- WHAT TO WORK ON -
The lines from the one containing "030/081/M5/C ルージュラ: 1" to the end of the entries, both included, are what you need to transcribe exactly, without pictures and without anything else.

- INPUT MATERIAL -

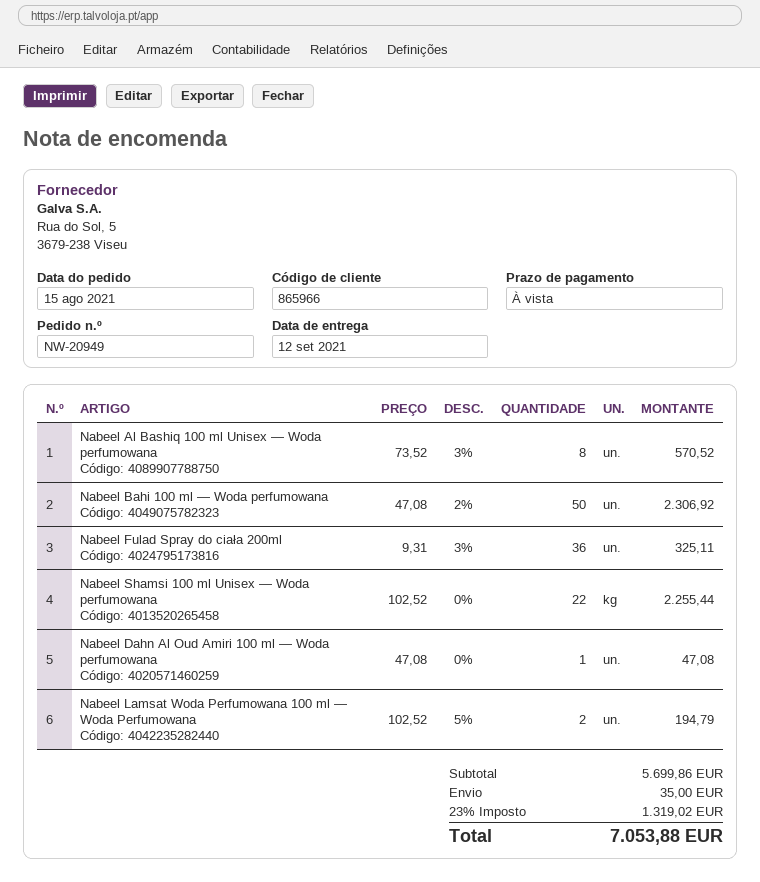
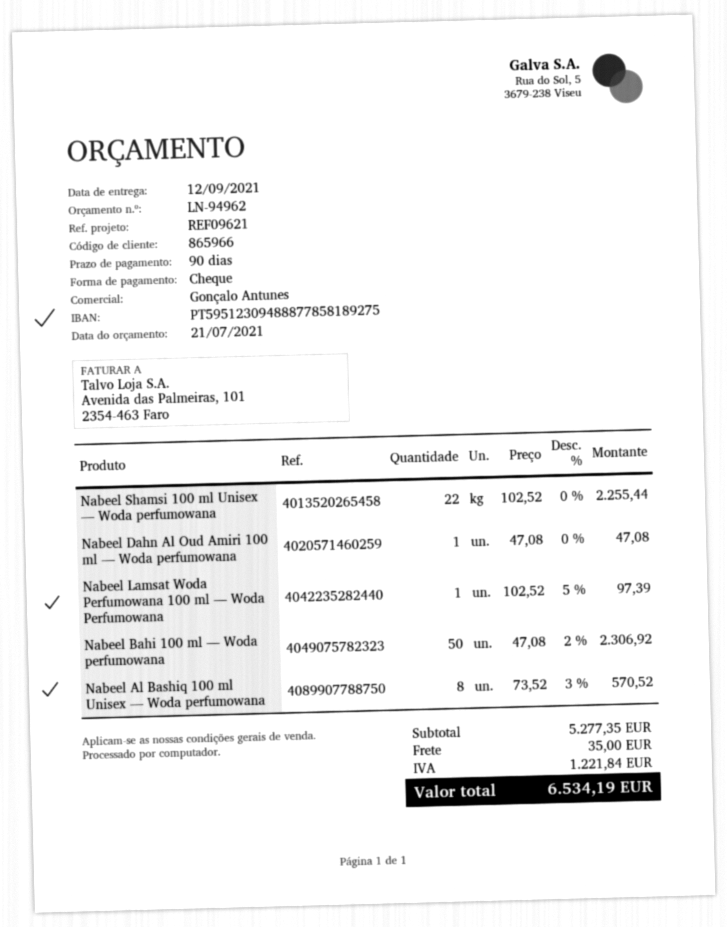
payment terms: on receipt -> 90 days
Nabeel Fulad Spray do ciała 200ml: 36 x 9.31 - 3% = 325.11 -> none
Nabeel Lamsat Woda Perfumowana 100 ml — Woda Perfumowana: 2 x 102.52 - 5% = 194.79 -> 1 x 102.52 - 5% = 97.39
subtotal: 5699.86 -> 5277.35
tax: 1319.02 -> 1221.84
total: 7053.88 -> 6534.19

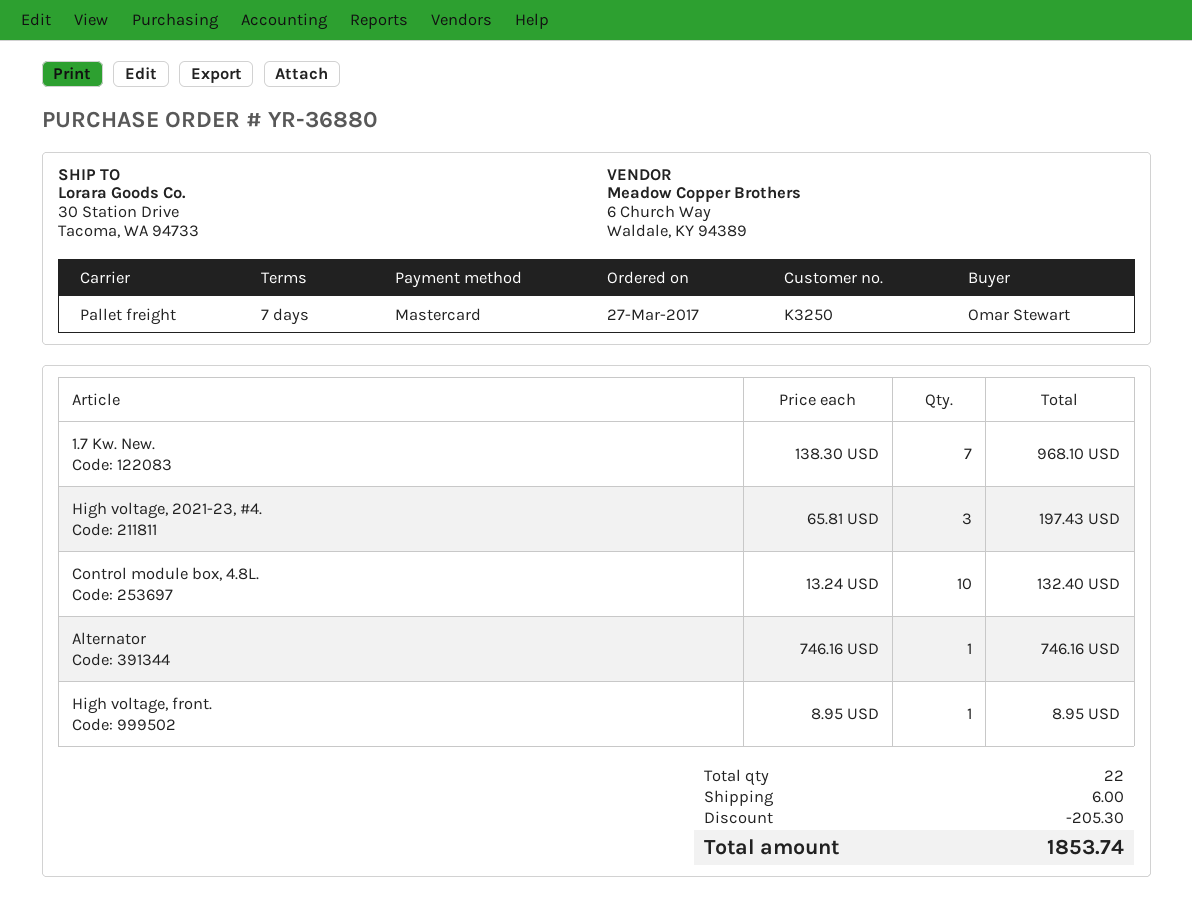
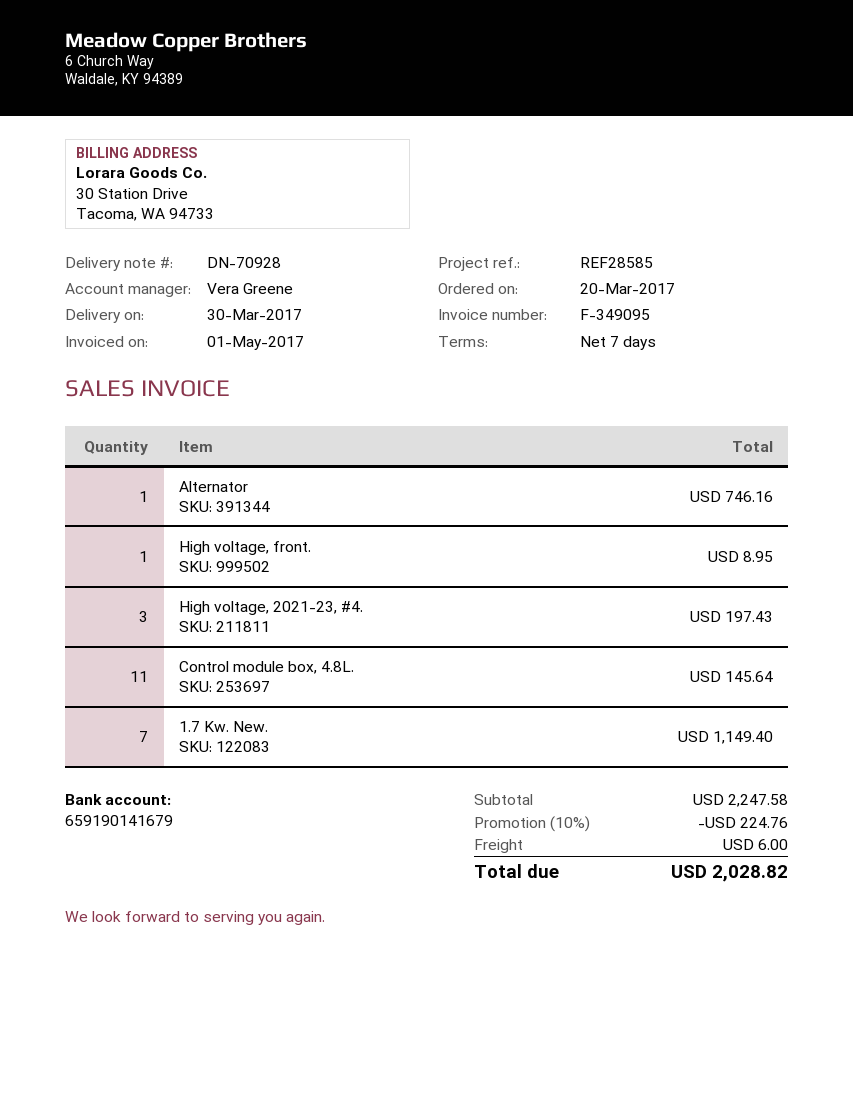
order date: 2017-03-27 -> 2017-03-20
1.7 Kw. New.: 7 for 968.10 -> 7 for 1149.40
Control module box, 4.8L.: 10 for 132.40 -> 11 for 145.64
discount: 205.30 -> 224.76
total: 1853.74 -> 2028.82

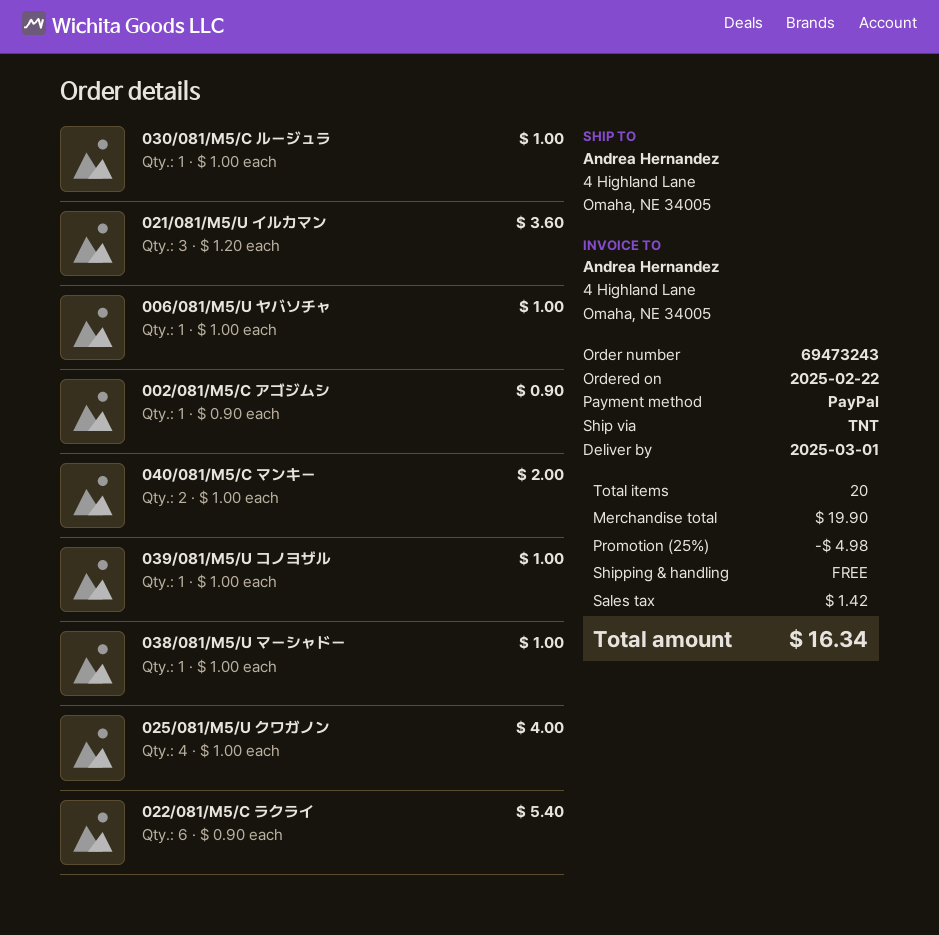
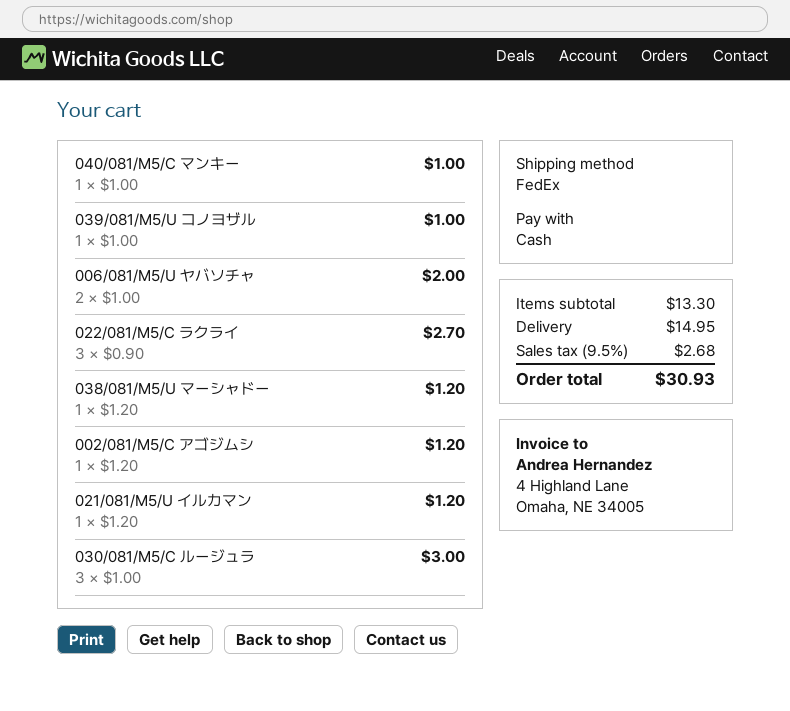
payment method: PayPal -> cash
shipping method: TNT -> FedEx
030/081/M5/C ルージュラ: 1 x 1.00 = 1.00 -> 3 x 1.00 = 3.00
021/081/M5/U イルカマン: 3 x 1.20 = 3.60 -> 1 x 1.20 = 1.20
006/081/M5/U ヤバソチャ: 1 x 1.00 = 1.00 -> 2 x 1.00 = 2.00
002/081/M5/C アゴジムシ: 1 x 0.90 = 0.90 -> 1 x 1.20 = 1.20
040/081/M5/C マンキー: 2 x 1.00 = 2.00 -> 1 x 1.00 = 1.00
038/081/M5/U マーシャドー: 1 x 1.00 = 1.00 -> 1 x 1.20 = 1.20
025/081/M5/U クワガノン: 4 x 1.00 = 4.00 -> none
022/081/M5/C ラクライ: 6 x 0.90 = 5.40 -> 3 x 0.90 = 2.70
subtotal: 19.90 -> 13.30
discount: 25% = 4.98 -> none
shipping: 0.00 -> 14.95
tax: 1.42 -> 2.68
total: 16.34 -> 30.93

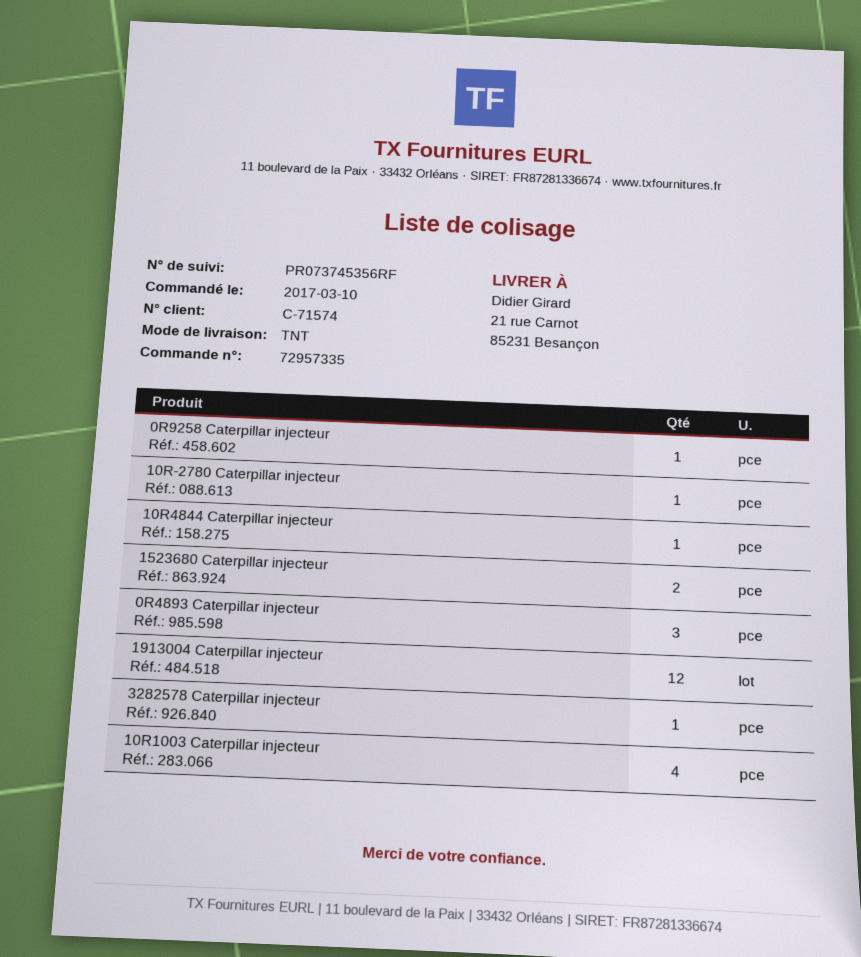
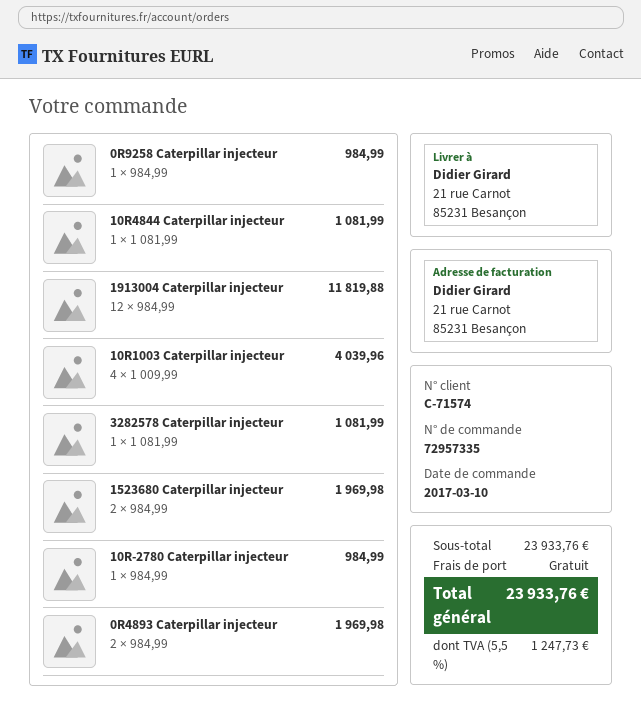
0R4893 Caterpillar injecteur: 3 -> 2

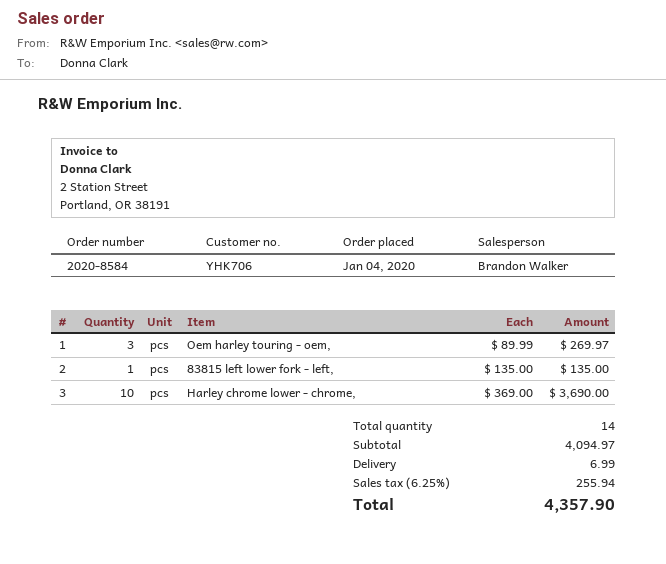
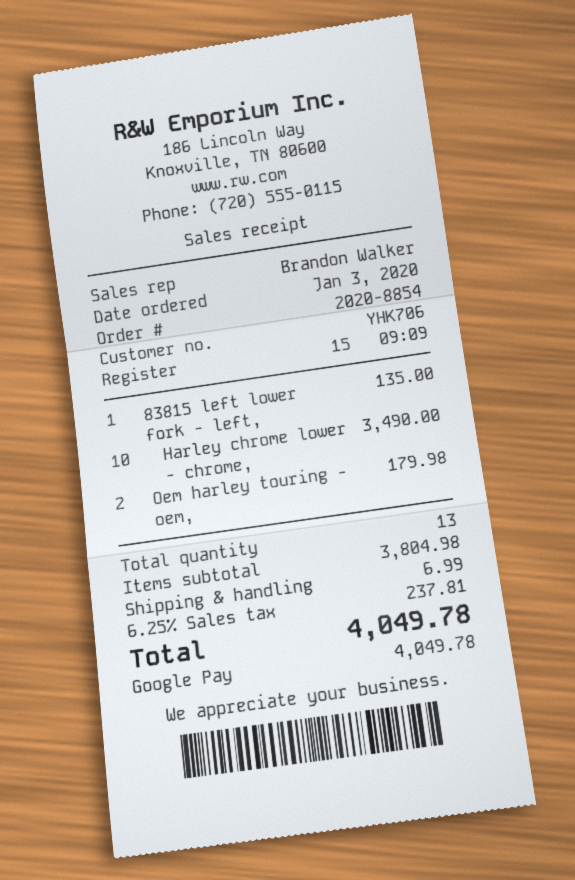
order number: 2020-8584 -> 2020-8854
order date: 2020-01-04 -> 2020-01-03
Oem harley touring - oem,: 3 for 269.97 -> 2 for 179.98
Harley chrome lower - chrome,: 10 for 3690.00 -> 10 for 3490.00
total quantity: 14 -> 13
subtotal: 4094.97 -> 3804.98
tax: 6.25% = 255.94 -> 6.25% = 237.81
total: 4357.90 -> 4049.78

- SOLVED EXERCISE -
030/081/M5/C ルージュラ: 1 x 1.00 = 1.00 -> 3 x 1.00 = 3.00
021/081/M5/U イルカマン: 3 x 1.20 = 3.60 -> 1 x 1.20 = 1.20
006/081/M5/U ヤバソチャ: 1 x 1.00 = 1.00 -> 2 x 1.00 = 2.00
002/081/M5/C アゴジムシ: 1 x 0.90 = 0.90 -> 1 x 1.20 = 1.20
040/081/M5/C マンキー: 2 x 1.00 = 2.00 -> 1 x 1.00 = 1.00
038/081/M5/U マーシャドー: 1 x 1.00 = 1.00 -> 1 x 1.20 = 1.20
025/081/M5/U クワガノン: 4 x 1.00 = 4.00 -> none
022/081/M5/C ラクライ: 6 x 0.90 = 5.40 -> 3 x 0.90 = 2.70
subtotal: 19.90 -> 13.30
discount: 25% = 4.98 -> none
shipping: 0.00 -> 14.95
tax: 1.42 -> 2.68
total: 16.34 -> 30.93

0R4893 Caterpillar injecteur: 3 -> 2

order number: 2020-8584 -> 2020-8854
order date: 2020-01-04 -> 2020-01-03
Oem harley touring - oem,: 3 for 269.97 -> 2 for 179.98
Harley chrome lower - chrome,: 10 for 3690.00 -> 10 for 3490.00
total quantity: 14 -> 13
subtotal: 4094.97 -> 3804.98
tax: 6.25% = 255.94 -> 6.25% = 237.81
total: 4357.90 -> 4049.78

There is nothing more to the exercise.